▶ **Aim of the task**:
In the records below, find the line that contains "order date: 2021-07-08 -> 2021-07-04" and the line that contains "total: 4441.19 -> 4440.20". Set down exactly those lines and every line between them, and nothing more.

########

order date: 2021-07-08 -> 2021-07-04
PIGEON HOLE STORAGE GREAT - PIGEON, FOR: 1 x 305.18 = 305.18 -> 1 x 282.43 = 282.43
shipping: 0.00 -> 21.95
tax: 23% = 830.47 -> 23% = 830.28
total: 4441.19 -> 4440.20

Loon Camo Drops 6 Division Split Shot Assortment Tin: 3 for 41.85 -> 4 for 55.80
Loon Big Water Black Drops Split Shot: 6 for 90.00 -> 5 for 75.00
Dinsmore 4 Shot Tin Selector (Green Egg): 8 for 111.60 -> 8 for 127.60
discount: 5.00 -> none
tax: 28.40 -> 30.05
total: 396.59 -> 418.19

########

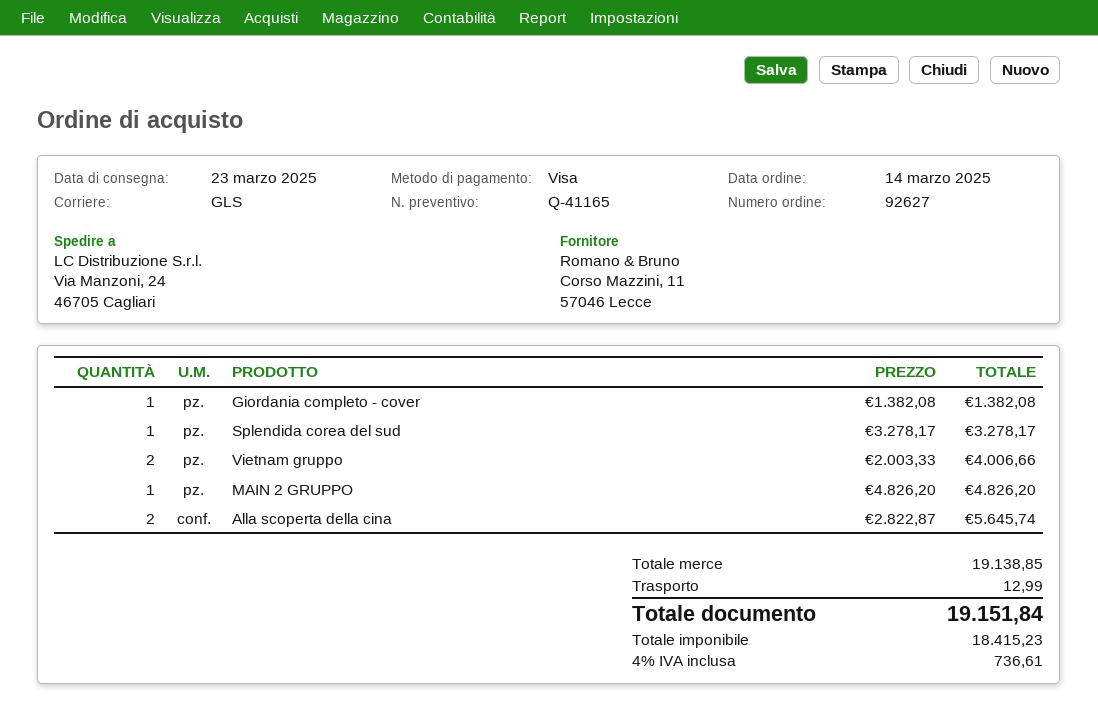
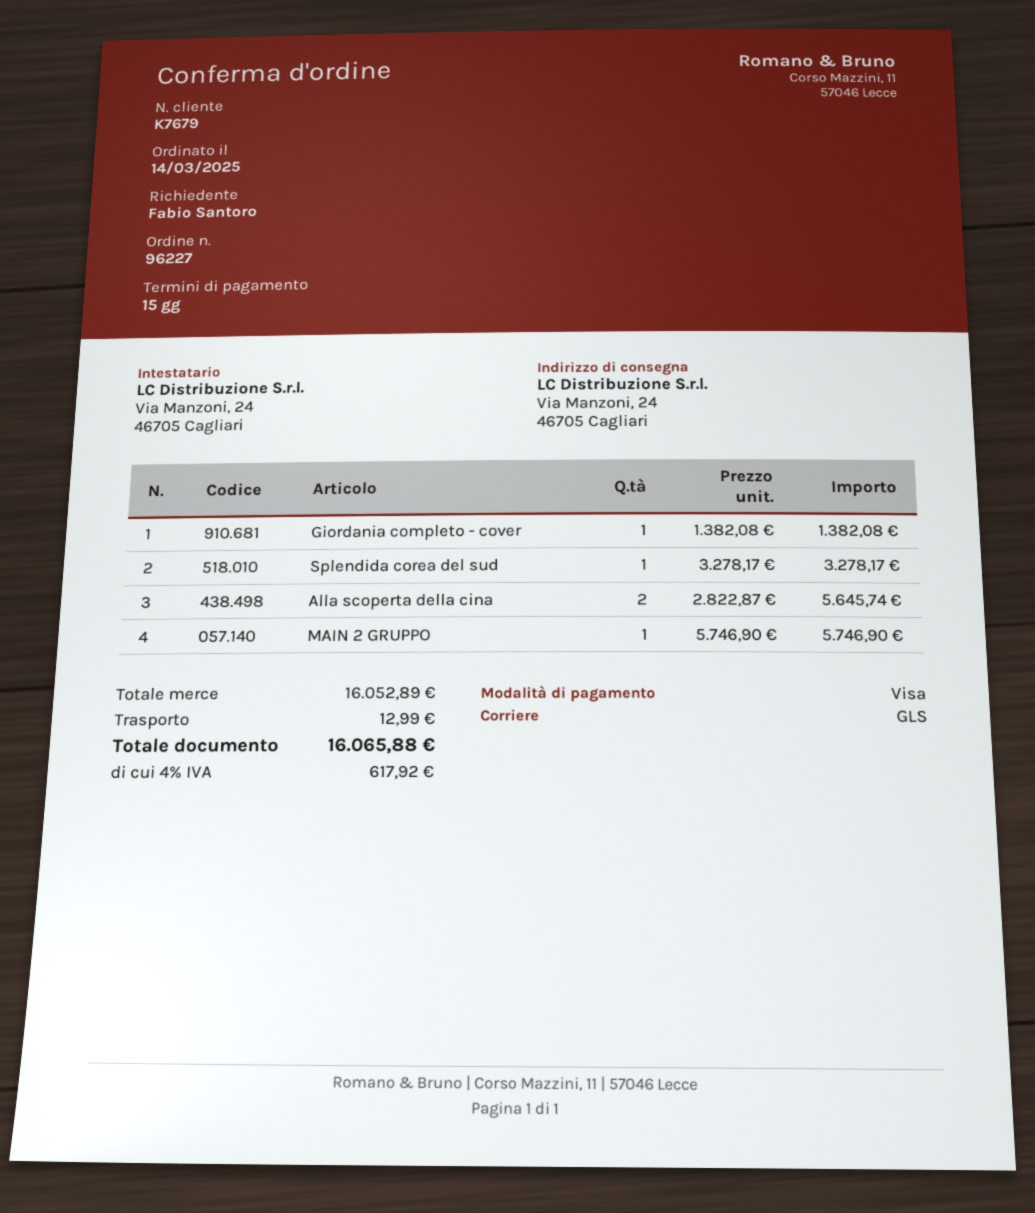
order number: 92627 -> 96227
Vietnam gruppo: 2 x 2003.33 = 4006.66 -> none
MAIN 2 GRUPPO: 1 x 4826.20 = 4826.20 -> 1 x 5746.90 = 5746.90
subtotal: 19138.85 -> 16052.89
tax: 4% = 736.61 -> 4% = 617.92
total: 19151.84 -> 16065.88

########

▶ **Exercise output**:
order date: 2021-07-08 -> 2021-07-04
PIGEON HOLE STORAGE GREAT - PIGEON, FOR: 1 x 305.18 = 305.18 -> 1 x 282.43 = 282.43
shipping: 0.00 -> 21.95
tax: 23% = 830.47 -> 23% = 830.28
total: 4441.19 -> 4440.20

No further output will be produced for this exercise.